Unfortunately, I am not much of an expert on native methods - in fact, I have never used them. One thing I know is that you need to manually load the necessary library using the "System.loadLibrary" method.
You should do this in a static block to ensure that the library is loaded immediately after the class is loaded and will be available when you need it. For example:
class CryptTest {
...
...
static {
System.loadLibrary("MyLibrary");
}
...
...
}
Replace "MyLibrary" with the appropriate library name, not sure what this is in your case (probably the standard C library).

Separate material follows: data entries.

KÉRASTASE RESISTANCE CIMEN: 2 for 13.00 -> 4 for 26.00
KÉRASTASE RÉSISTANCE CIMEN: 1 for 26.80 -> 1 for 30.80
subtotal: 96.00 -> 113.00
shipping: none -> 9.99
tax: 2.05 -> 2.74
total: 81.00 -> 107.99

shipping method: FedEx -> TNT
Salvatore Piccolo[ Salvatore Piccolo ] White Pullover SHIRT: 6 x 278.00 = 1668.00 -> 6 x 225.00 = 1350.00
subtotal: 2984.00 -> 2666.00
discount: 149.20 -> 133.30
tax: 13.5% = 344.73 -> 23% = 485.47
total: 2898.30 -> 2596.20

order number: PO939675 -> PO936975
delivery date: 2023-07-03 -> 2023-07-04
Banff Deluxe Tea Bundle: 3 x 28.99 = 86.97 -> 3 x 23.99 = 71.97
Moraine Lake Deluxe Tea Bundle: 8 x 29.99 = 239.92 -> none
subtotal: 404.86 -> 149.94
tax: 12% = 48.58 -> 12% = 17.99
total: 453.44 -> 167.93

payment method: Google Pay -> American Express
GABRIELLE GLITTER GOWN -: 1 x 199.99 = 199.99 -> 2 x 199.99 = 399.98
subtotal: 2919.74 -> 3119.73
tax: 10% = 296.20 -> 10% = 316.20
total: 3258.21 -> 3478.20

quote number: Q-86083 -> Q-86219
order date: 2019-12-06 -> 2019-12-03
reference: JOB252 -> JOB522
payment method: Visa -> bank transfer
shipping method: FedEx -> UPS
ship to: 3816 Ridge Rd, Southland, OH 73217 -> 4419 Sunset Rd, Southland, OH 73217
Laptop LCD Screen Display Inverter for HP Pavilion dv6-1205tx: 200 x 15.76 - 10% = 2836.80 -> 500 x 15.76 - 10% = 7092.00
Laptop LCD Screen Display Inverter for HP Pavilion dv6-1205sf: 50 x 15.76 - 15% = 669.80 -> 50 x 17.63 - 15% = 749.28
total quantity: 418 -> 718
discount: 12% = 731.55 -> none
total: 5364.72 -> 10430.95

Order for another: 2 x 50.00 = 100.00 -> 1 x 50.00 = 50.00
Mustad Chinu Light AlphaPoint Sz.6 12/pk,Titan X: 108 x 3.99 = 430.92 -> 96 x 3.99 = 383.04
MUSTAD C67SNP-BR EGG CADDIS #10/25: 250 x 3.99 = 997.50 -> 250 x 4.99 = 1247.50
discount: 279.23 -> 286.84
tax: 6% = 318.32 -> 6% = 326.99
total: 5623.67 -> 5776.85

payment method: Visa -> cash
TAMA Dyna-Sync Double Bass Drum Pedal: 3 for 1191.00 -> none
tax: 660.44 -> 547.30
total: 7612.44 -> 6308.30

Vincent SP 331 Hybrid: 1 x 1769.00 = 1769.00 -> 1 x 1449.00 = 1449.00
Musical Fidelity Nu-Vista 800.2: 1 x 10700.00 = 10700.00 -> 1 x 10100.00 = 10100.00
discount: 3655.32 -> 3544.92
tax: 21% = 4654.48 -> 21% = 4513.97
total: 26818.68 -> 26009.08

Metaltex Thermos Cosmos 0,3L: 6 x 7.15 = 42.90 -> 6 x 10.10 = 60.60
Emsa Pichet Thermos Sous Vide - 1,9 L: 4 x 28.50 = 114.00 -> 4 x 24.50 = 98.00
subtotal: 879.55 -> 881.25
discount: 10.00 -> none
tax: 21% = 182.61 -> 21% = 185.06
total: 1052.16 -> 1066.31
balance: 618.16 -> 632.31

An alternative, which I was referring to in my first post, would be to use Unix commands corresponding to the C functions (if they exist). You can use "Runtime.getRuntime().exec()" to execute a System command, which spawns a new process. You then need to wait until it has finished and look at the result.
Hope this helps.
-Mirko
Originally posted by Ma Di:
Thanks Mirko. I understand what you mean. It's exactly I want to
say but I meet hard problems when I implenment the solution. I'm
not very familiar with Java. For example,I need to call a C Library function crypt() in Java. The test code is as following:
import java.io.*;
class CryptTest {
private native String crypt(String pass, String salt);
public static void main(String[] args) {
CryptTest test = new CryptTest();
String pass = "melody";
String salt = "QE";
String entpass = test.crypt(pass,salt);
System.out.println("entpass is : "+entpass);
}
}
The compile is successful. When I run it, there's a "java.lang.UnsatisfiedLinkError". It means it can't find the crypt() C function. How can I do now?
Thanks for your answers.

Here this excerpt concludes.